Werpt al uw bekommernis op Hem, want Hij zorgt voor u.

Psalmen 55:22

Werp uw zorg op den HEERE, en Hij zal u onderhouden; Hij zal in eeuwigheid niet toelaten, dat de rechtvaardige wankele.

Psalmen 37:5

Gimel. Wentel uw weg op den HEERE, en vertrouw op Hem; Hij zal het maken;

Psalmen 56:3-4

Ten dage, als ik zal vrezen, zal ik op U vertrouwen.

Psalmen 27:13-14

Zo ik niet had geloofd, dat ik het goede des HEEREN zou zien in het land der levenden, ik ware vergaan.

Psalmen 34:15

Ain.
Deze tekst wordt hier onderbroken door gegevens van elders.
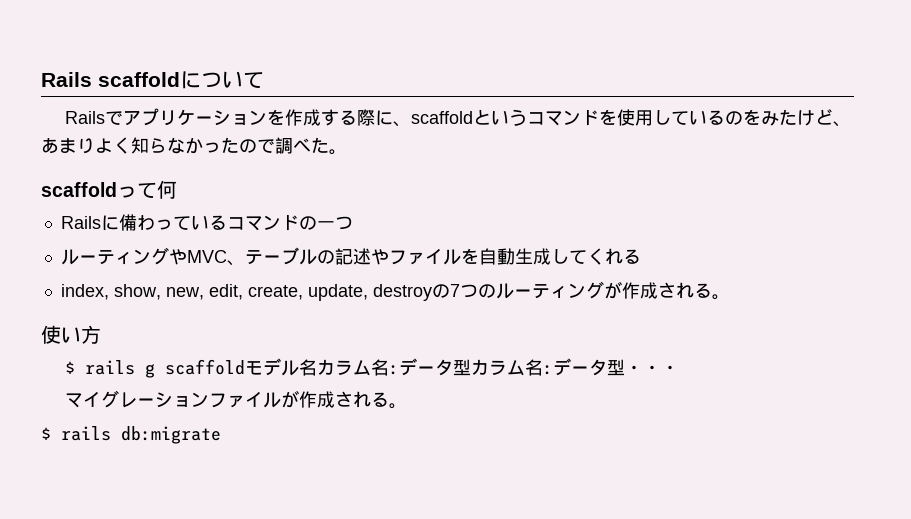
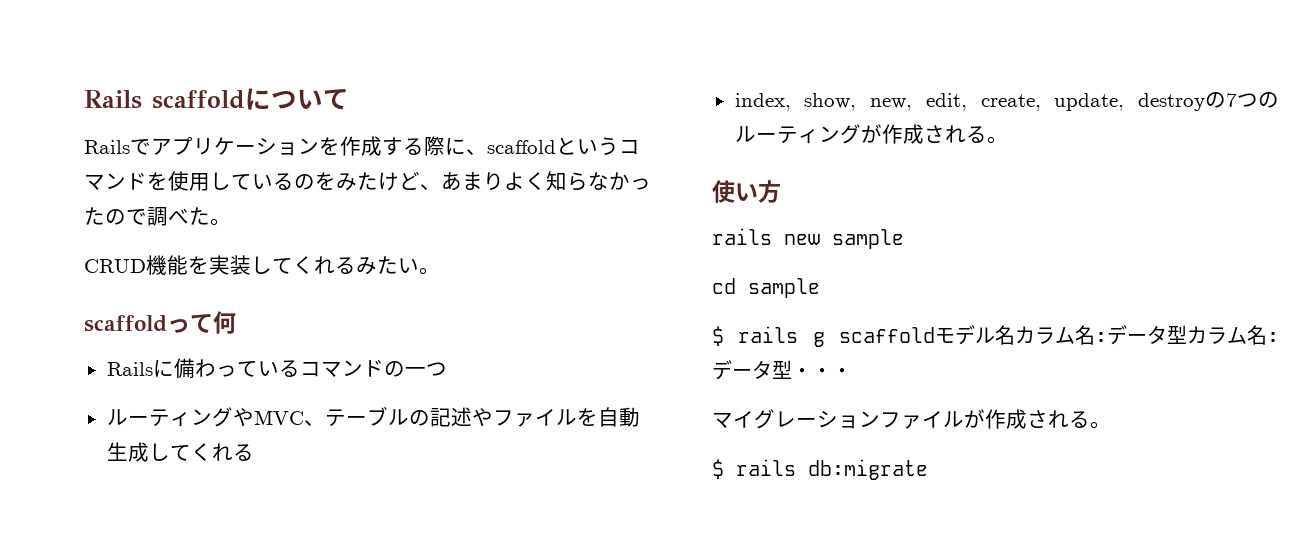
+ CRUD機能を実装してくれるみたい。
+ rails new sample
+ cd sample

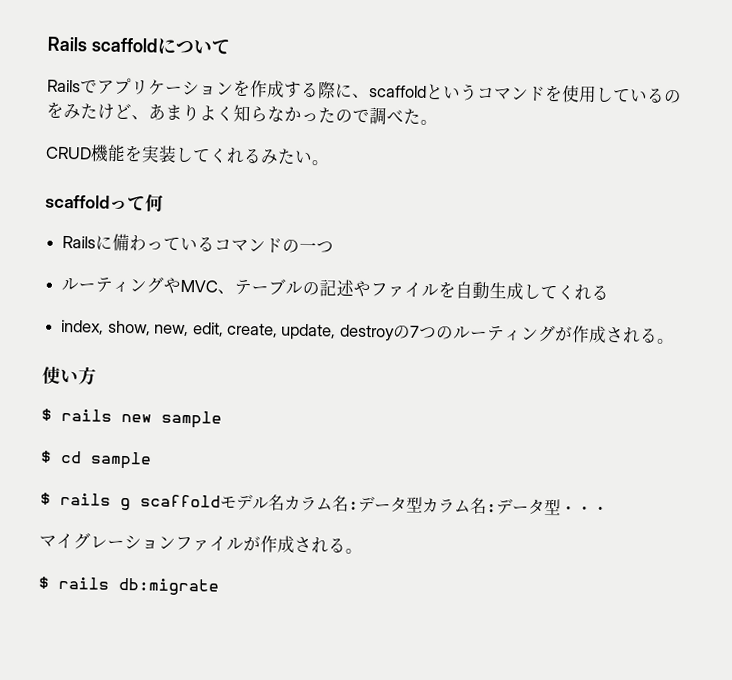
- rails new sample
+ $ rails new sample
- cd sample
+ $ cd sample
De ogen des HEEREN zijn op de rechtvaardigen, en Zijn oren tot hun geroep.

Psalmen 142:4-5

Ik zag uit ter rechterhand, en ziet, zo was er niemand, die mij kende, er was geen ontvlieden voor mij; niemand zorgde voor mijn ziel.

Mattheüs 6:25-26

Daarom zeg Ik u: Zijt niet bezorgd voor uw leven, wat gij eten, en wat gij drinken zult; noch voor uw lichaam, waarmede gij u kleden zult; is het leven niet meer dan het voedsel, en het lichaam dan de kleding?

Mattheüs 6:33-34

Maar zoekt eerst het Koninkrijk Gods en Zijn gerechtigheid, en al deze dingen zullen u toegeworpen worden.

Lukas 12:22

En Hij zeide tot Zijn discipelen: Daarom zeg Ik u: Zijt niet bezorgd voor uw leven, wat gij eten zult, noch voor het lichaam, waarmede gij u kleden zult.

Lukas 12:30-32

Want al deze dingen zoeken de volken der wereld; maar uw Vader weet, dat gij deze dingen behoeft.

Filippenzen 4:6

Weest in geen ding bezorgd; maar laat uw begeerten in alles, door bidden en smeken, met dankzegging bekend worden bij God;

Hebreeën 13:5-6

Uw wandel zij zonder geldgierigheid; en zijt vergenoegd met het tegenwoordige; want Hij heeft gezegd: Ik zal u niet begeven, en Ik zal u niet verlaten.

1 Samuël 30:6

En David werd zeer bang, want het volk sprak van hem te stenigen; want de zielen van het ganse volk waren verbitterd, een iegelijk over zijn zonen en over zijn dochteren; doch David sterkte zich in den HEERE, zijn God.

1 Samuël 1:10-18

Zij dan viel bitterlijk bedroefd zijnde, zo bad zij tot den HEERE, en zij weende zeer.

Markus 4:38

En Hij was in het achterschip, slapende op een oorkussen; en zij wekten Hem op, en zeiden tot Hem: Meester, bekommert het U niet, dat wij vergaan?

Lukas 12:11-12

En wanneer zij u heenbrengen zullen in de synagogen, en tot de overheden en de machten, zo zijt niet bezorgd, hoe of wat gij tot verantwoording zeggen, of wat gij spreken zult;

Johannes 10:13

En de huurling vliedt, overmits hij een huurling is, en heeft geen zorg voor de schapen.